- [Task input]:
Segment Open

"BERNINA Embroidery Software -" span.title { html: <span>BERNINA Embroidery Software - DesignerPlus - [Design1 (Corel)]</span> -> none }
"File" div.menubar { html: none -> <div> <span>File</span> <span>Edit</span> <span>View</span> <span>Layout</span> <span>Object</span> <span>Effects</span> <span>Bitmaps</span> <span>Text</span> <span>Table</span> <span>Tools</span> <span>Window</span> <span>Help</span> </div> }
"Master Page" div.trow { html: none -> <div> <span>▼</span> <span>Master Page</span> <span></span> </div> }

Segment Closed
Segment Open

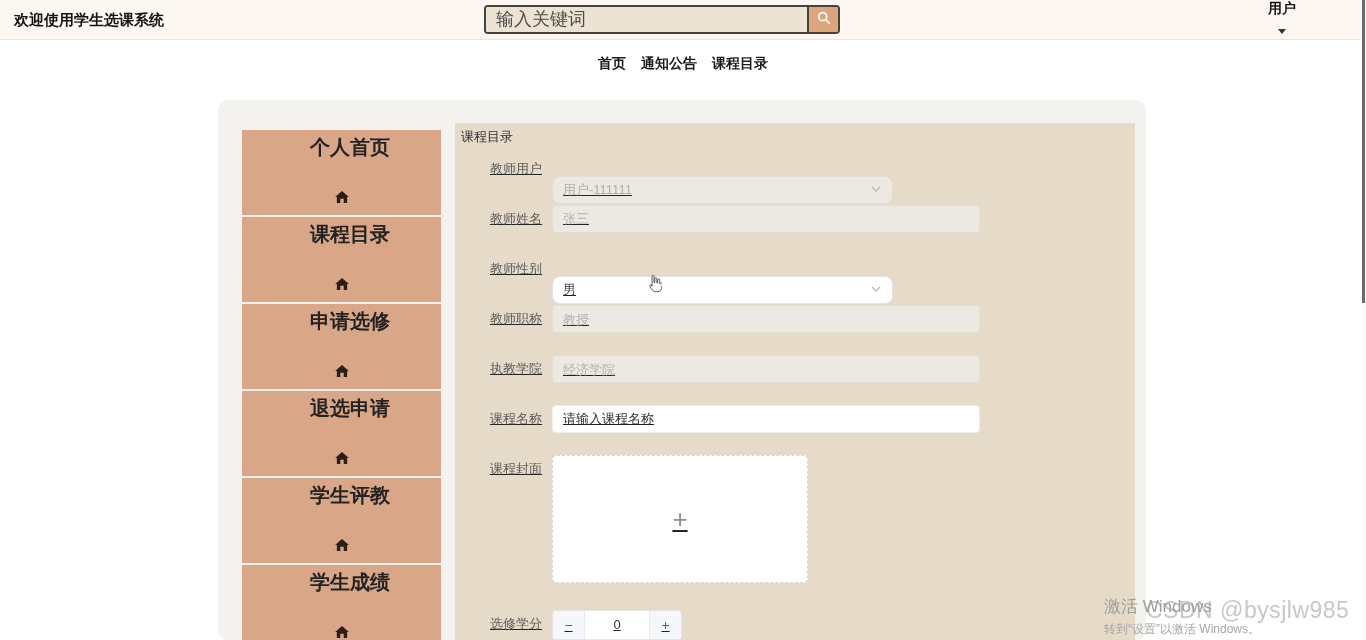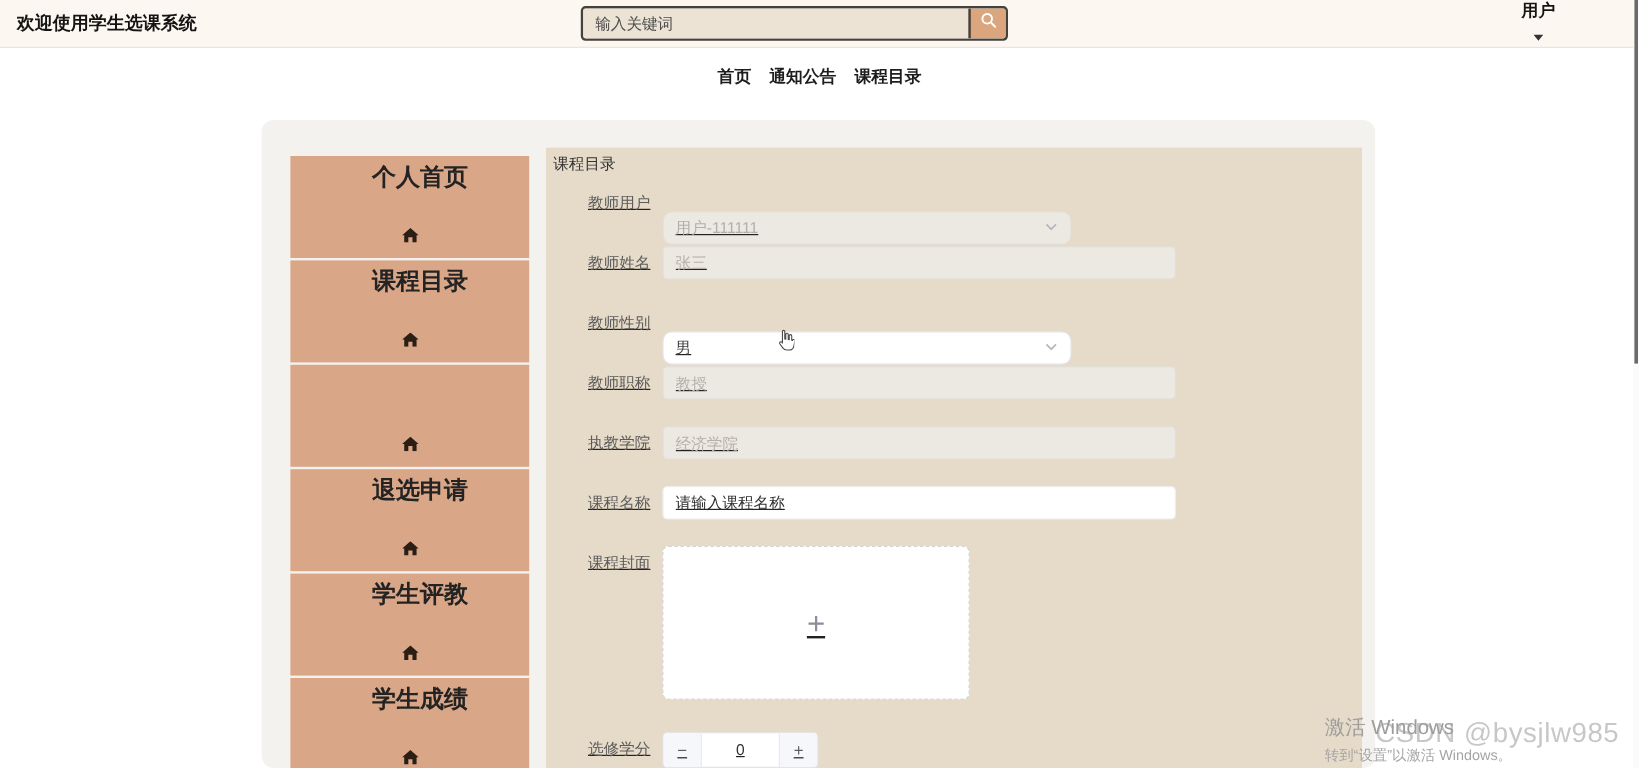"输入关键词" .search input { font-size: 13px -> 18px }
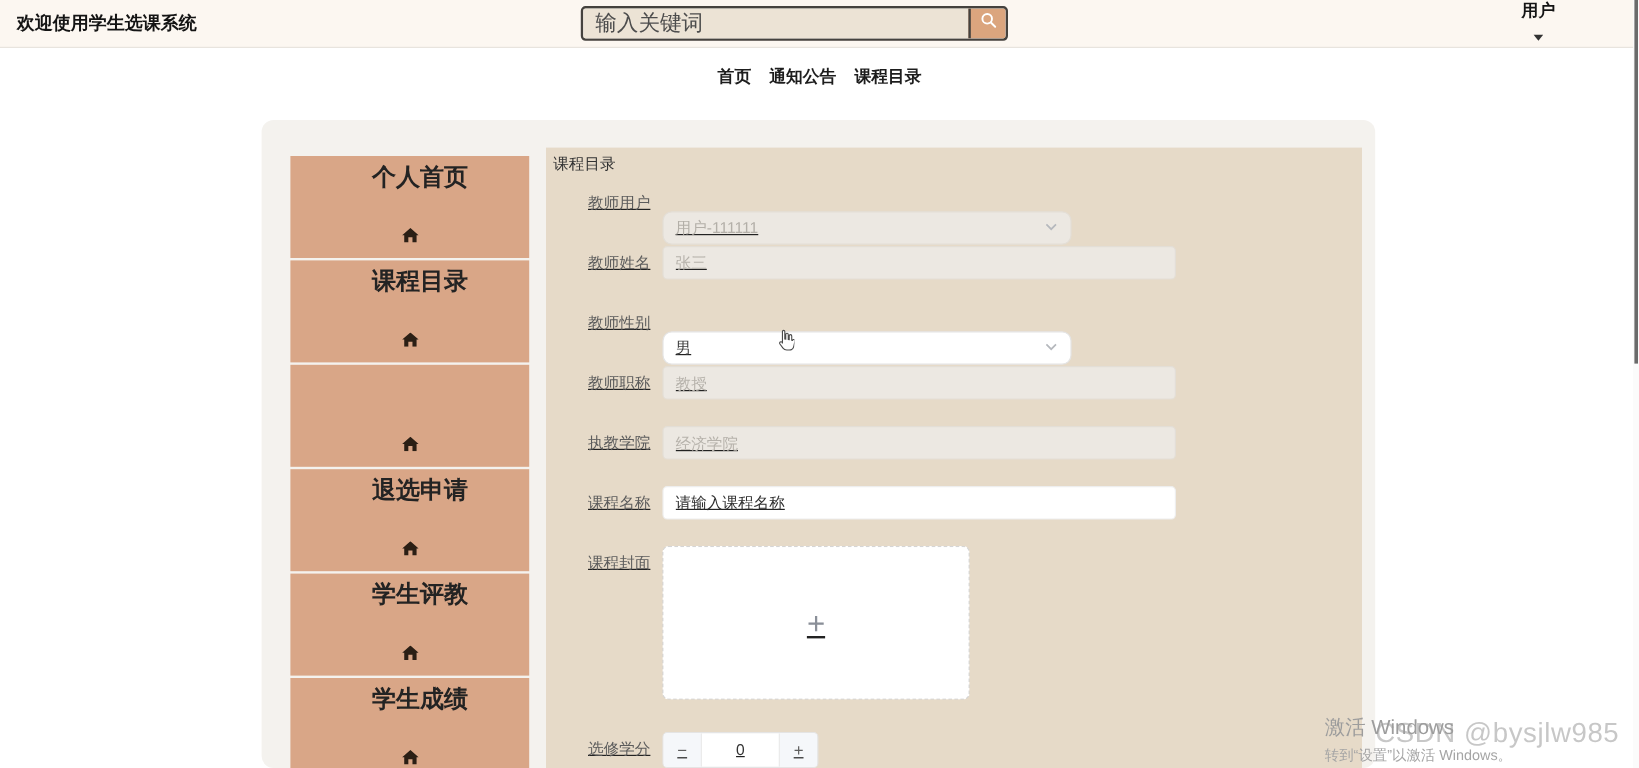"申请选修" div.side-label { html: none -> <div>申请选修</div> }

Segment Closed

- [Task objective]: Copy out every line from the records that has the word "span".

- [Response]:
"BERNINA Embroidery Software -" span.title { html: <span>BERNINA Embroidery Software - DesignerPlus - [Design1 (Corel)]</span> -> none }
"File" div.menubar { html: none -> <div> <span>File</span> <span>Edit</span> <span>View</span> <span>Layout</span> <span>Object</span> <span>Effects</span> <span>Bitmaps</span> <span>Text</span> <span>Table</span> <span>Tools</span> <span>Window</span> <span>Help</span> </div> }
"Master Page" div.trow { html: none -> <div> <span>▼</span> <span>Master Page</span> <span></span> </div> }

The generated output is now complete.